All this is manna from heaven for journalists who for the past six years – if not longer – have been addicted to covering politics as a never ending leadership contest in which journalists are not just observers but active participants, the eager recipients of leaks from MPs who seemed to spend all their time either undermining their leader or undermining the leadership contender.

Kevin Rudd of course is mainly responsible for all this but others learnt to play the game from Rudd and played it with great relish. Most of them remain in the parliament and indeed, now occupy senior positions in Bill Shorten’s shadow cabinet.

The leadership addiction, from which labor has suffered for at least the past six years, like any addiction, cannot be cured overnight and certainly not while Kevin Rudd remains in the caucus with, on the face of it, not much to do for the next three years as a humble back bencher. This is not an ideal circumstance for treating an addiction, one symptom of which is compulsive leaking to journalists.

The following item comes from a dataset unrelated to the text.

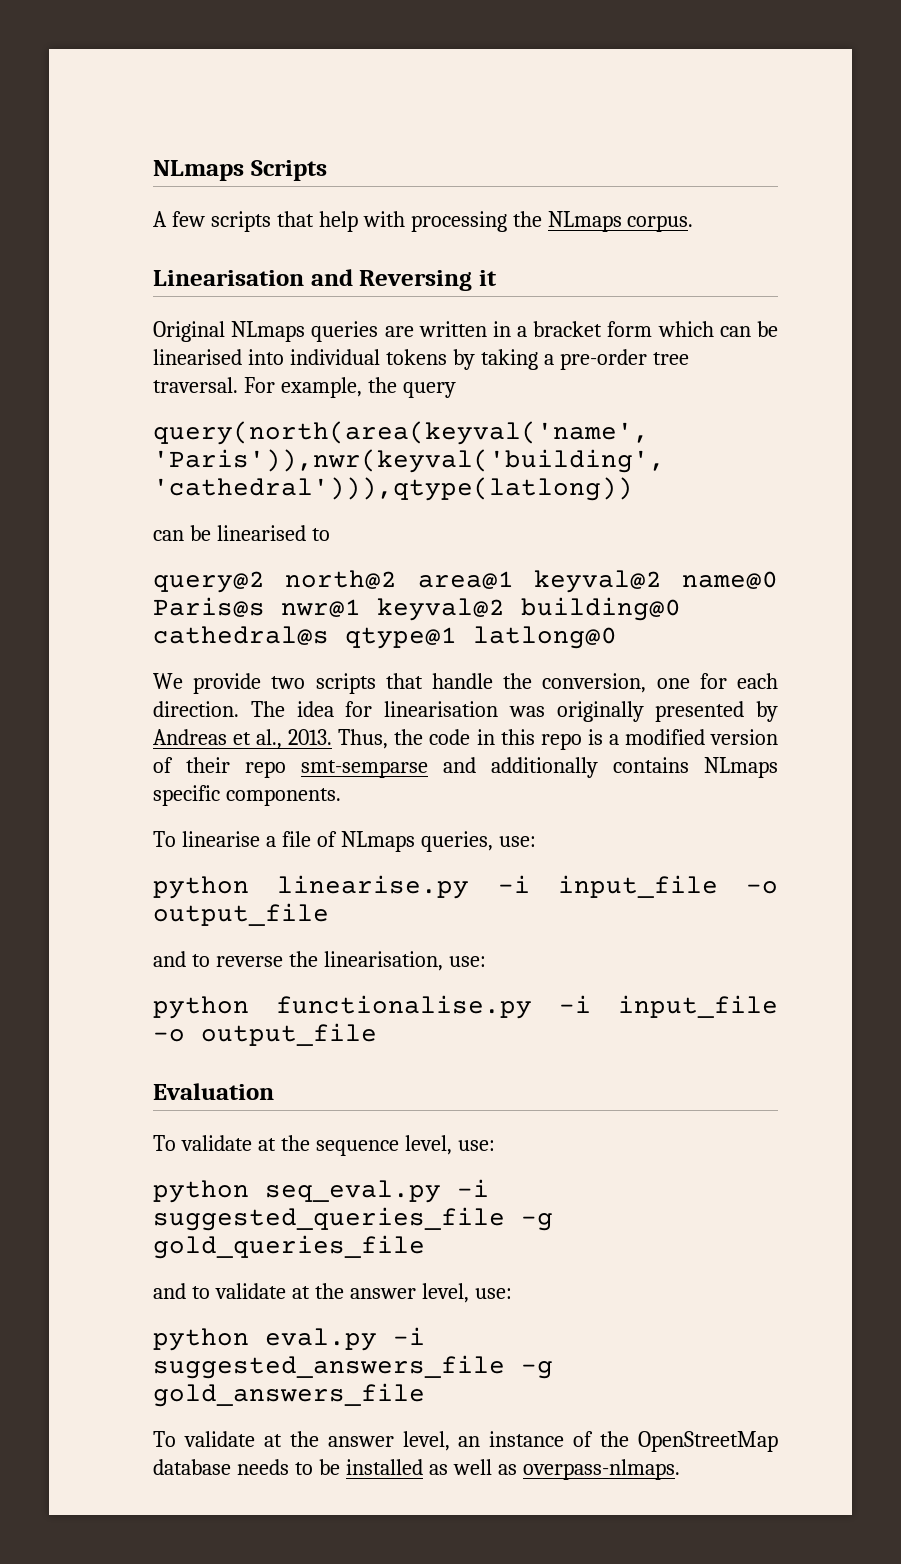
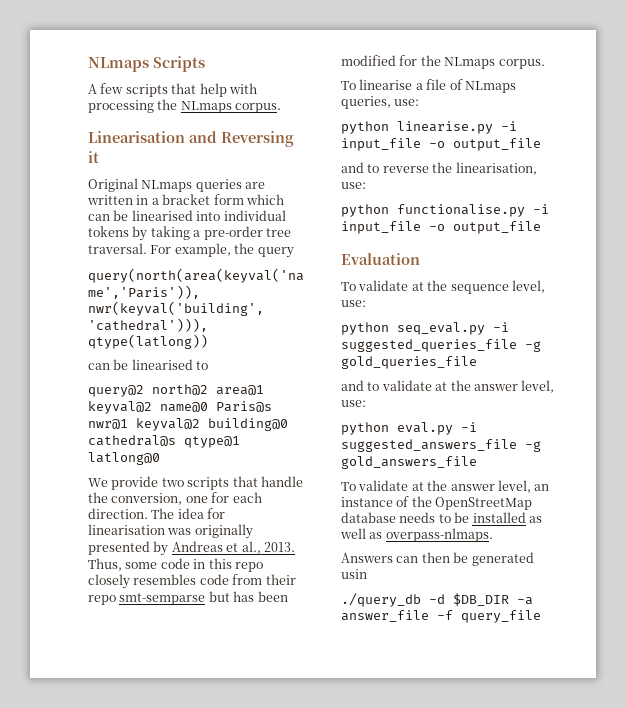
- Thus, the code in this repo is a modified version of their repo smt-semparse and additionally contains NLmaps specific components.
+ Thus, some code in this repo closely resembles code from their repo smt-semparse but has been modified for the NLmaps corpus.
+ Answers can then be generated usin
+ ./query_db -d $DB_DIR -a answer_file -f query_file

As Labor heads into what inevitably will be three years at least of hard political toil, the dummy spitting of the past few days – Anna Bourke, Warren Snowdon and Laurie Ferguson all complained about factional warlords subverting democracy in the party – is not a good look.

This is especially so, given that Bill Shorten is a Right Faction heavyweight or if you like, a faceless man, though it does seem rather strange to call him faceless given that his face has been plastered over the front pages of virtually every Australian newspaper and every television news bulletin for months now.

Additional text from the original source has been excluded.